Pour la petite anecdote Wong Kar Wai a mis plus de six ans à réaliser The Grandmaster. Cela raconte la vie de plusieurs grands maîtres du Kung-fu, ayant chacun leur propre courant. On peut suivre le futur mentor de Bruce Lee : Ip Man. Il y a aussi l’histoire de Gong Er qui maîtrise l’art du Ba Gua et seule, l’enchaînement des 64 mains. Ainsi que La Lame dont le film ne développe que trois moments de sa vie (la projet a été raccourci par rapport à la version originale prévue).

The Grandmaster de Wong Kar Wai

The Grandmaster de Wong Kar Wai

Je ne sais pas si le film le plus abouti que j’ai pu voir dans la catégorie photographie. Aucun plan n’est laissé de côté, tout est magnifique. À commencer par la lumière, des jeux de clairs obscurs impeccablement efficace. Ensuite viens les décors, les objets et les acteurs. Leurs seuls présences dans le champ de la caméra donne une dimension à des scènes d’attente qui pour nous occidentaux est relativement mal vu (bouh attendre quelle drôle d’idée !). La musique accompagne rt souligne tout. Et pour finir les combats. Ah les combats, cet art chinois, ces chorégraphies aux allures de danse ancestrales.
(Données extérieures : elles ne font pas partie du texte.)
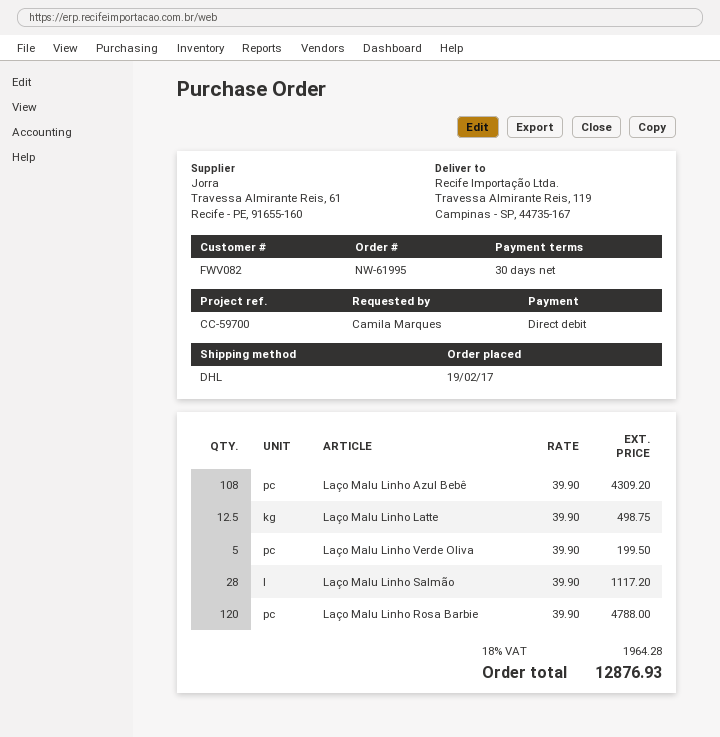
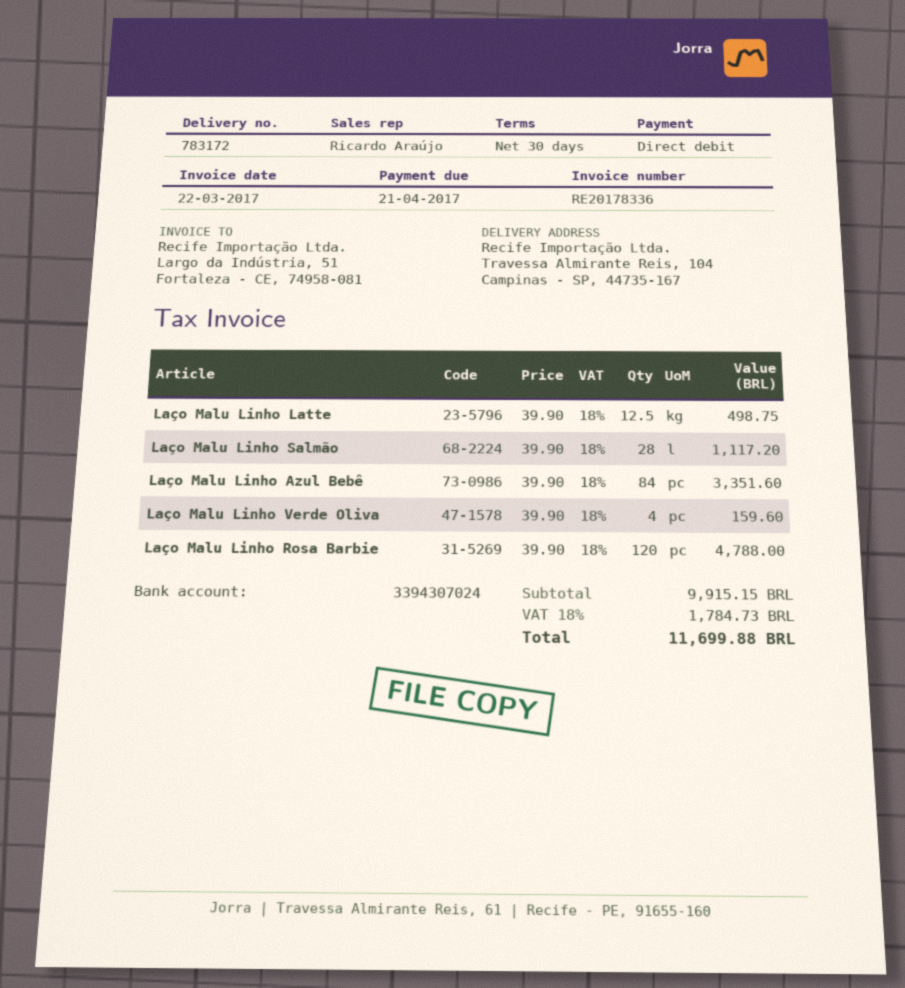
ship to: Travessa Almirante Reis, 119, Campinas - SP, 44735-167 -> Travessa Almirante Reis, 104, Campinas - SP, 44735-167
Laço Malu Linho Azul Bebê: 108 x 39.90 = 4309.20 -> 84 x 39.90 = 3351.60
Laço Malu Linho Verde Oliva: 5 x 39.90 = 199.50 -> 4 x 39.90 = 159.60
tax: 18% = 1964.28 -> 18% = 1784.73
total: 12876.93 -> 11699.88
Je voudrais souligner la performance de tous les acteurs à commencer par Zhang Ziyi, magnifique beauté calme qui contrôle le moindre de ces gestes ainsi que Tony Leug qui s’est brisé deux fois le bras en apprennant pendant quatre ans le Kung-fu.

Ca renouvelle l’amour que j’ai pour cette culture, l’Asie est vraiment un moteur pour moi. Ça m’a donné qu’une envie : savoir bouger comme eux.